Summer reading: Five tales of love, romance, and heartbreak
One Day by David Nicholls; The Lovers by Vendela Vida; Furious Love by Sam Kashner and Nancy Schoenberger; Under Heaven by Guy Gavriel Kay; The Thousand Autumns of Jacob de Zoet by David Mitchell
One Day by David Nicholls (Vintage, $14.95)“Take care where you lay this book down,” said Liesl Schillinger in The New York Times. British novelist and screenwriter David Nicholls has devised a way to tell a modern love story that will be irresistible to anyone “susceptible to nostalgic reveries” about missed chances—“which is to say, all of us.” Two freshly minted university grads, Emma and Dexter, wake up together on July 15, 1988, both unready to fully embrace the chemistry that pulled them into Emma’s bed the night before. Over the next two decades, they will never lose touch, and we’re afforded opportunities to check in on them on the same date each year, wondering every time if love will win out. A reader can easily underestimate this book’s power, said Nathaniel Bellows in The Boston Globe. The story of brainy Emma and heedless Dexter at first feels fairly conventional, but Nicholls’ prose is “expertly paced, highly observed, and at times both funny and moving.” At some point, both characters become “real, living, breathing” people. In the final pages, you realize that this little novel “has taken your heart and crushed it.”
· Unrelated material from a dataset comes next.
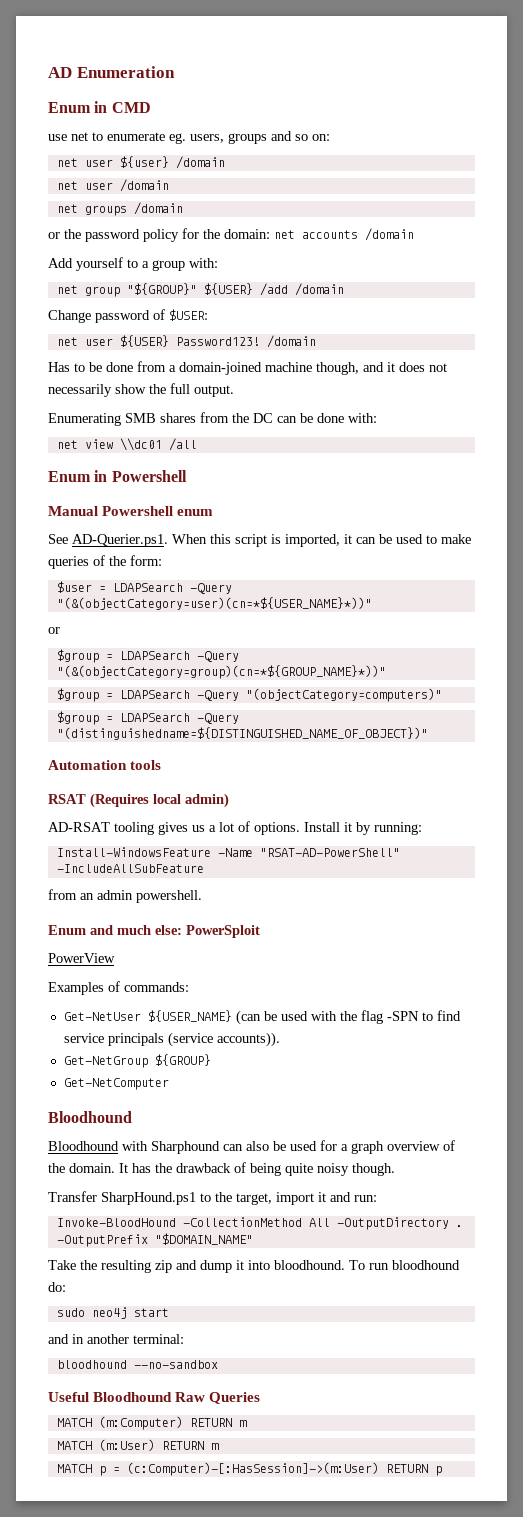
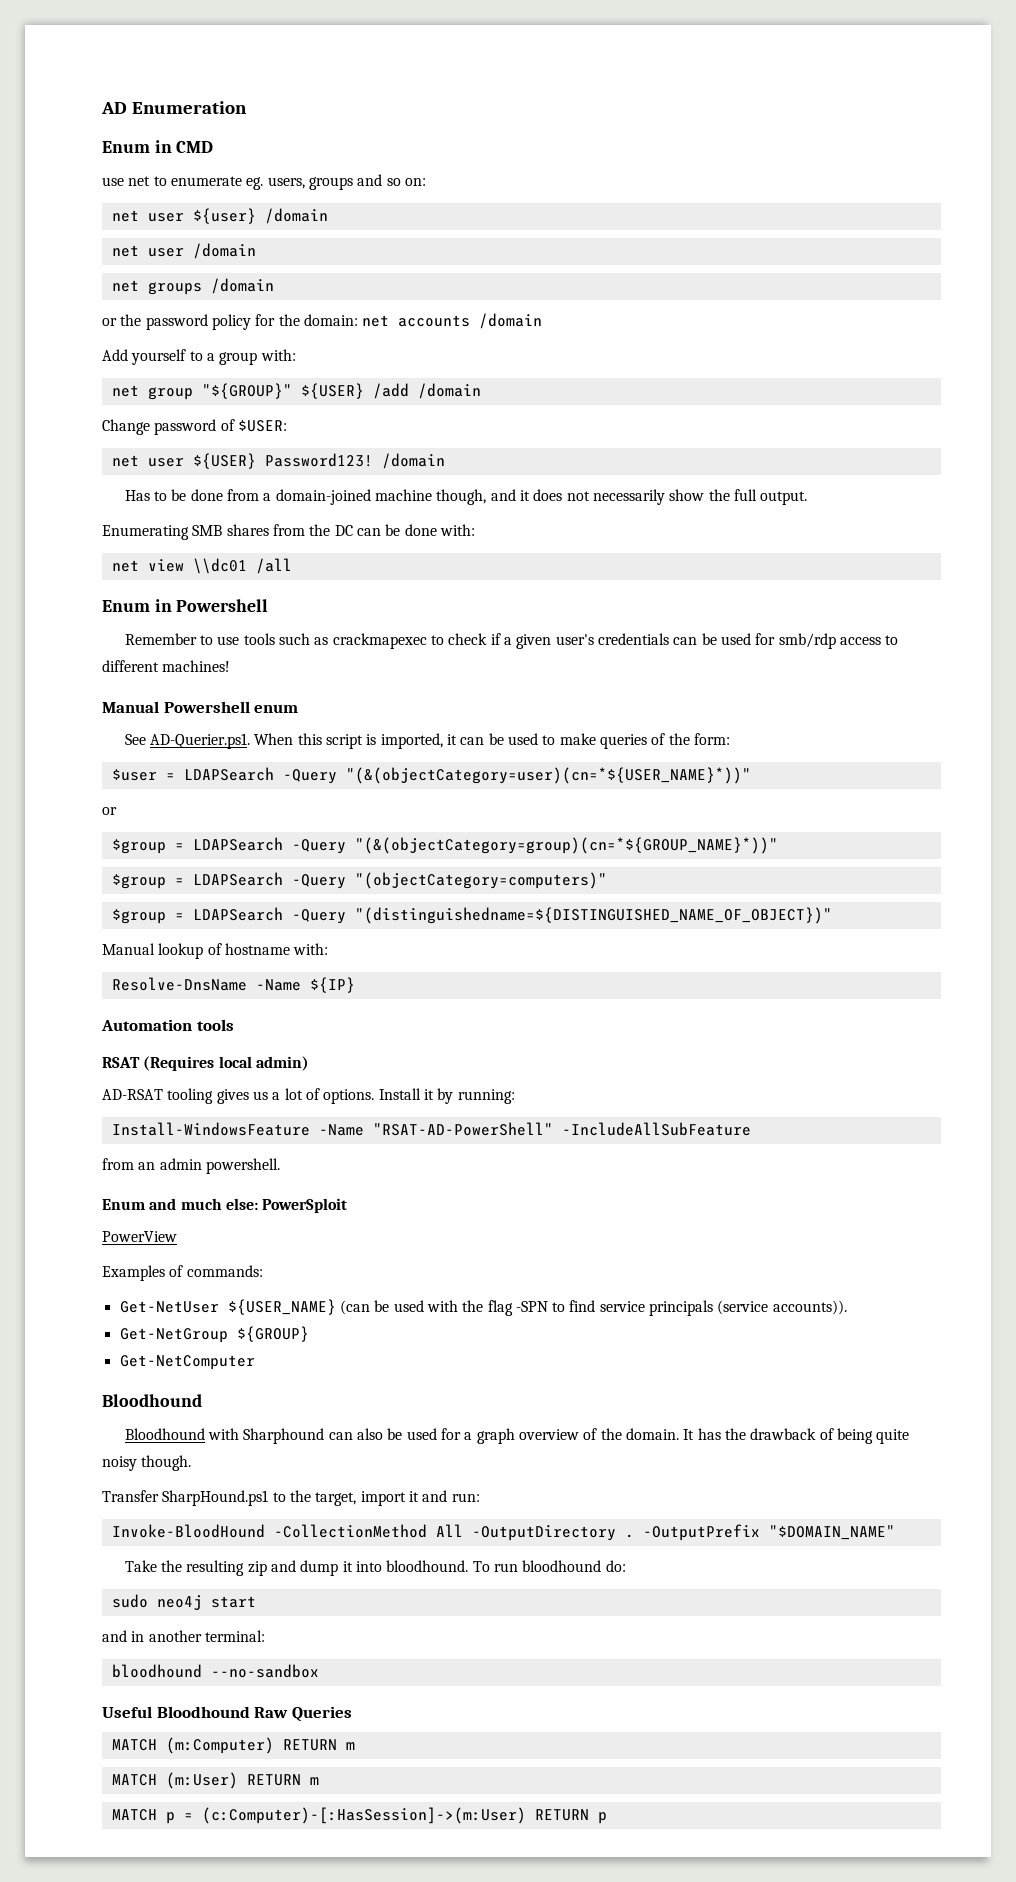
+ Remember to use tools such as crackmapexec to check if a given user's credentials can be used for smb/rdp access to different machines!
+ Manual lookup of hostname with:
+ Resolve-DnsName -Name ${IP}

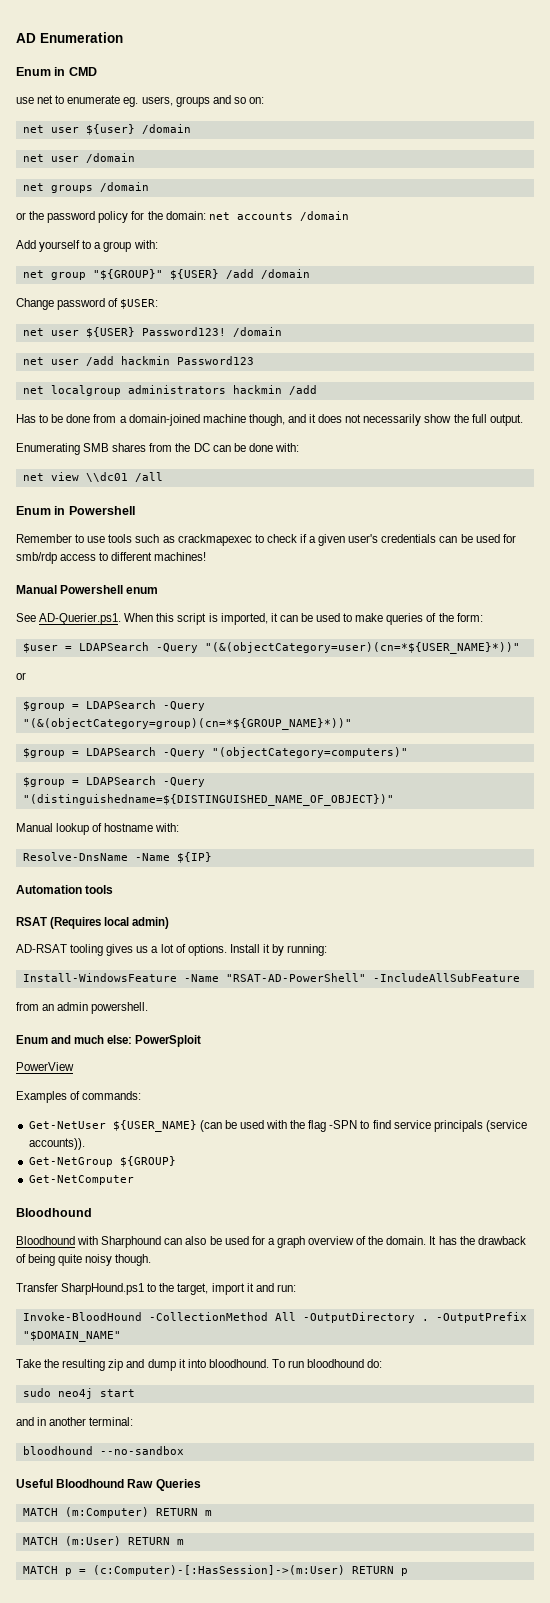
+ net user /add hackmin Password123
+ net localgroup administrators hackmin /add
The Lovers by Vendela Vida (Ecco, $23.99)The central love story in this quietly impressive novel has been mercilessly cut short by a husband’s death, said Jonathan Messinger in Time Out Chicago. Yvonne, the 53-year-old widow, has booked a vacation in Turkey to try to shake off her grief, and Vida uses the displacement of travel “to examine the psychological damage” that follows a traumatic experience. Here, she surrounds the reader “with the same dread felt by Yvonne.” Though she seeks healing along the Aegean, she also finds more heartbreak, said Claudia Dey in the Toronto Globe and Mail. In a fateful decision, she hires a local boy to take on the perilous task of gathering jewel-like seashells. The Lovers “is never without humor and intrigue,” but it’s best at capturing the true nature of tragic loss. The world doesn’t care that any one person might deserve a break. “Loss can be compounded by more loss.”
Furious Love by Sam Kashner and Nancy Schoenberger (Harper, $27.99)Though the title sounds “both sudsy and soporific,” this detailed account of a legendary Hollywood romance turns out to be one of the summer’s best reads, said Peter Bart in Variety. Movie legends Richard Burton and Elizabeth Taylor “were not only beautiful and talented” but also prone to self-indulgent excesses that helped bring down the star system that created them. Anyone who actually remembers the stars’ scandalous extramarital affair, in 1962, or their marriage two years later won’t be surprised by the boozing and brawling chronicled here, said Liz Smith in WowOwow.com. Still, the authors of Furious Love “provide real insight into what made this coupling so passionate” that it could survive two divorces and countless betrayals. “Younger people today cannot fathom, in their wildest imagination, what Elizabeth and Richard were to the world” at the dawn of the age of the paparazzi. Just spending time in their company again is like digging into “the most deluxe fudge sundae.”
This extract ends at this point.